In this multicenter study, 311,604 retinal images from 23,724 patients from 2 Veterans Affairs hospitals were graded by 6 algorithms (labelled A-F) and categorized into stages 1-5 ranging from no diabetic retinopathy to proliferative diabetic retinopathy, or ungradable image quality.

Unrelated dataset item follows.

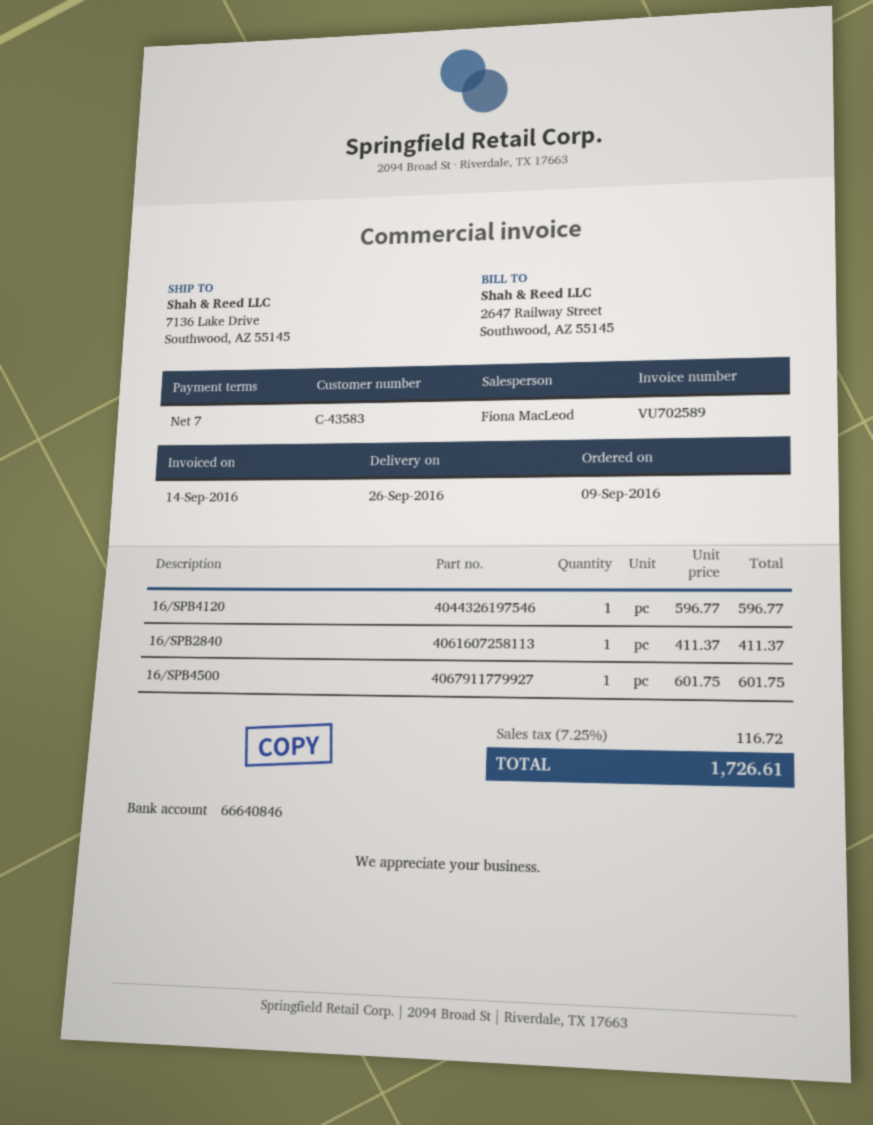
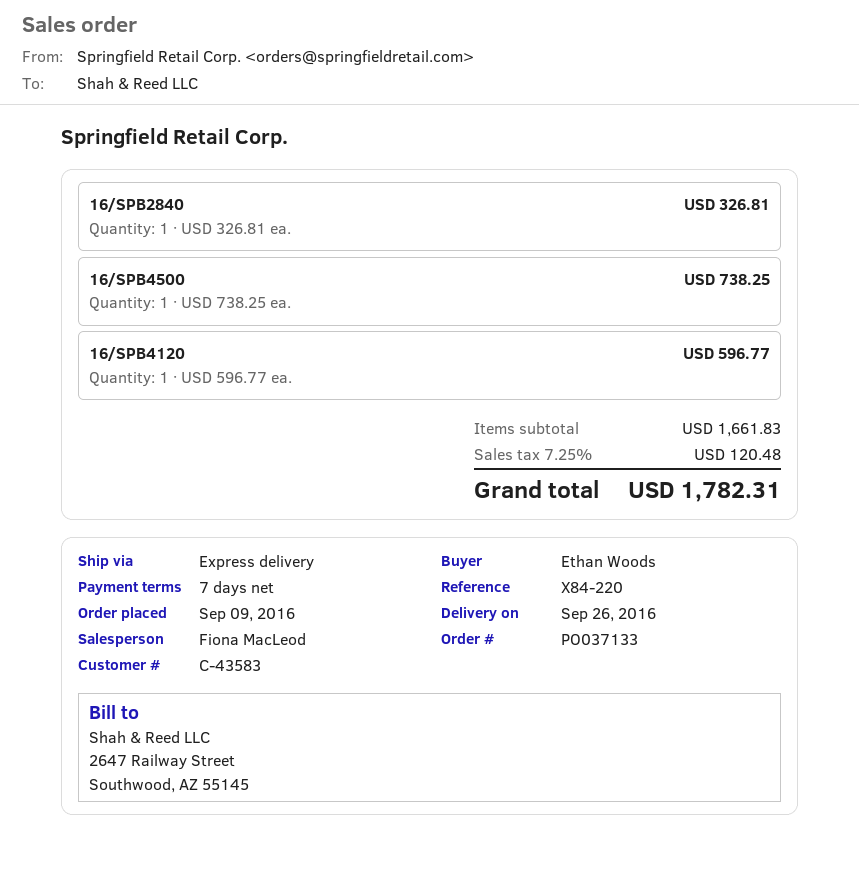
16/SPB2840: 1 x 411.37 = 411.37 -> 1 x 326.81 = 326.81
16/SPB4500: 1 x 601.75 = 601.75 -> 1 x 738.25 = 738.25
tax: 7.25% = 116.72 -> 7.25% = 120.48
total: 1726.61 -> 1782.31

For each AIDRSS, sensitivity ranged from 51.0%-85.9%, specificity from 58.9%- 83.7%, negative predictive value from 84.2%-93.7%, and positive predictive value from 33.1%-50.8%.
Patients with nonproliferative diabetic retinopathy or worse were under-referred with rates ranging from 0.6%-19.9%. Patients with proliferative diabetic retinopathy alone were also under-referred (range 0.9%-33.6%). Diabetic retinopathy was overcalled at rates ranging from 16.3%-41.1%.
Reference
Lee A, et al. Multicenter, head-to-head, real-world validation study of artificial intelligence diabetic retinopathy screening systems (AIDRSS). Presented at 2020 ASRS Virtual Meeting.